Records from a data source:
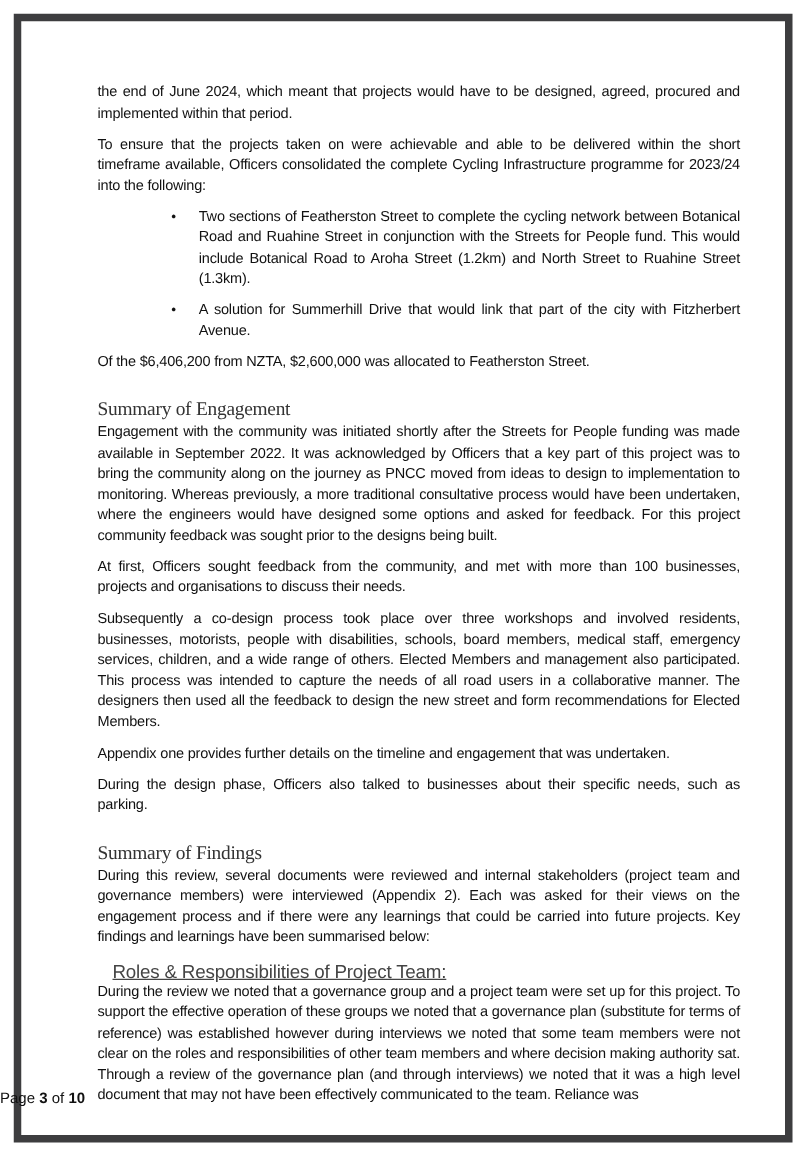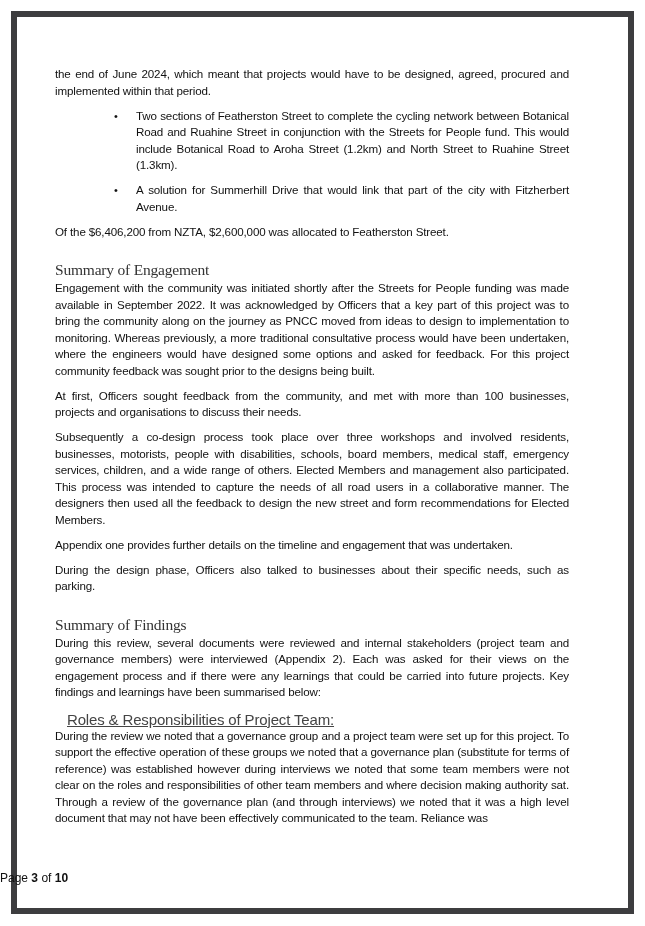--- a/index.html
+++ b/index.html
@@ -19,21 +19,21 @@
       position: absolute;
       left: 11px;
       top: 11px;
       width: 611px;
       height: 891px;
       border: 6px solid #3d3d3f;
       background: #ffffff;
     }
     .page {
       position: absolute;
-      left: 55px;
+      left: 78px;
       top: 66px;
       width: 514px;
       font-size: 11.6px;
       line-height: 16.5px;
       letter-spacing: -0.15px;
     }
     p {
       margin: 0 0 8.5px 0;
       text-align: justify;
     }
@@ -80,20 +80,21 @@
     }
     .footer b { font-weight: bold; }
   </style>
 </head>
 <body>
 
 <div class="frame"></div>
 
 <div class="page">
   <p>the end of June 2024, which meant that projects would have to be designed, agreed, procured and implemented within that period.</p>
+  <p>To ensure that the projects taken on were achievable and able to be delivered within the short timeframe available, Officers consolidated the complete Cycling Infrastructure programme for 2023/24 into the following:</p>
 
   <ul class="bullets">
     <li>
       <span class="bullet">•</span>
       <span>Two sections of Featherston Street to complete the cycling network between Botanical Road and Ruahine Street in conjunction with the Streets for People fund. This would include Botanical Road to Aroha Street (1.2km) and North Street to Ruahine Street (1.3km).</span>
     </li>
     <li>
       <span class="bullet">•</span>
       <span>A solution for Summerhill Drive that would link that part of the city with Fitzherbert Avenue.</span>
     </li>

Work required: Each line of the entries that contains the word "font" should be listed.

Solution:
       font-size: 11.6px;
     .footer b { font-weight: bold; }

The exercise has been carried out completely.